Scaling up computational biology applications

Project Details

Project Lead
Saurabh Bagchi 
Project Manager
Saurabh Bagchi 
Project Members
Milind Kulkarni  
Institution
Purdue University, ECE and CS  
Discipline
Computer Science (401) 

Abstract

The scale of computing applications has been dramatically increasing over the past several years. As applications in computational genomics are let loose on ever-more-complex problems, the scale of the inputs to these applications has shot up. And as the pursuit of parallelism has led to increasing core counts for servers, and increasing numbers of servers and racks for data centers, the scale of the systems that these applications must run on has also dramatically risen. Running applications at large scale (both in terms of input size and system size) is hence of critical importance both to scientists pushing the frontiers of knowledge and for businesses processing increasing amounts of data.

A critical problem in developing large scale applications is detecting and debugging scaling issues, which are problems with program behavior that emerge only as a program scales up, while remaining hidden at small scales.

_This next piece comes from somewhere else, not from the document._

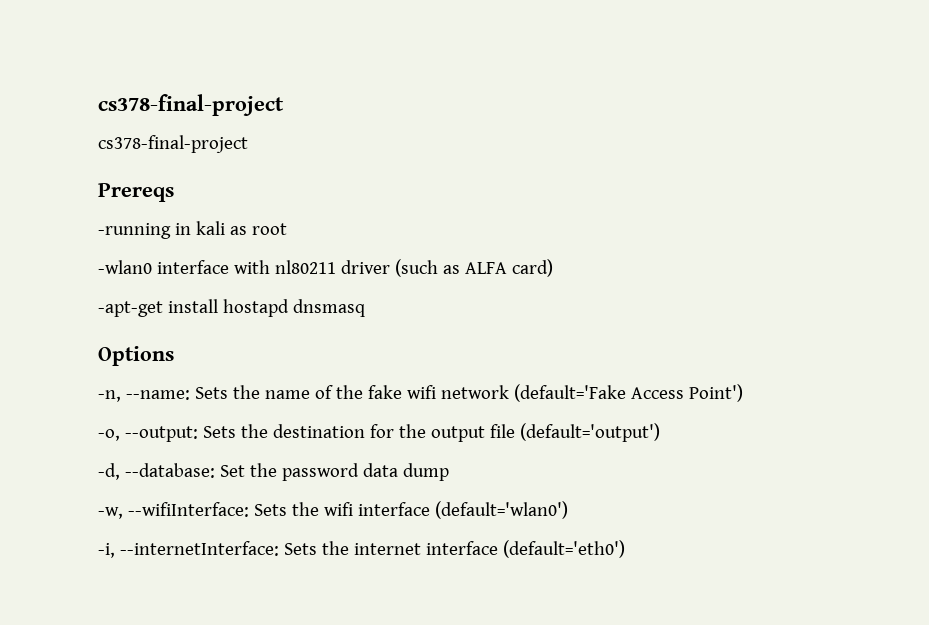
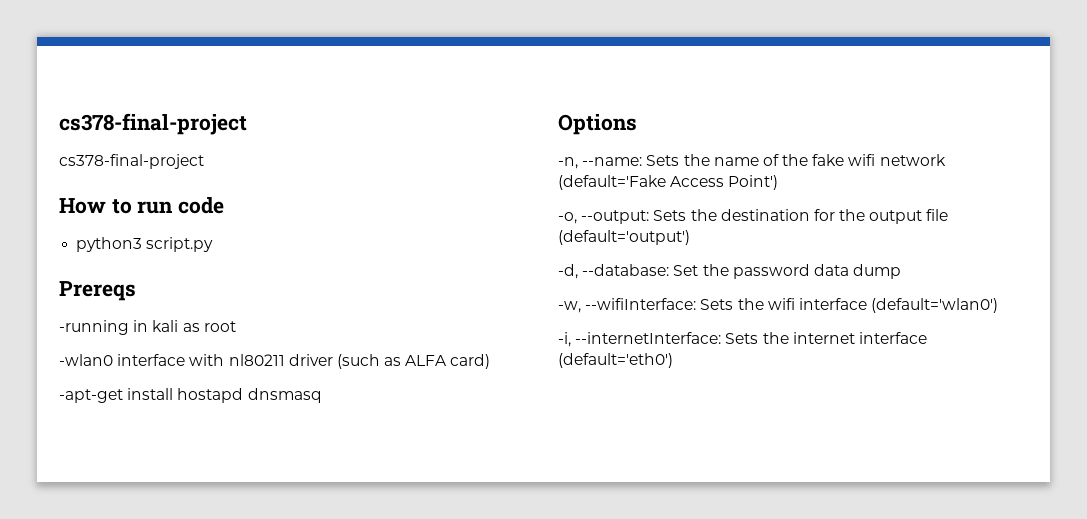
+ How to run code
+ python3 script.py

We discuss scaling issues under two broad categories. The first type of scaling issue is correctness bugs, which arise due to program bugs. For example, a conditional check may overflow at large input sizes, resulting in the program executing incorrectly. Or as the number of threads a program uses increases, the likelihood of a malign race condition occurring may commensurately increase. The second type of scaling issue is performance bottlenecks. For example, as input size increases, a loop whose memory accesses were all cache hits at small scales may start to produce a large number of cache misses. Or as system size increases, a method that performs communication may slow down as network congestion increases. For brevity, we will typically refer to both correctness bugs and performance bottlenecks as bugs in this proposal.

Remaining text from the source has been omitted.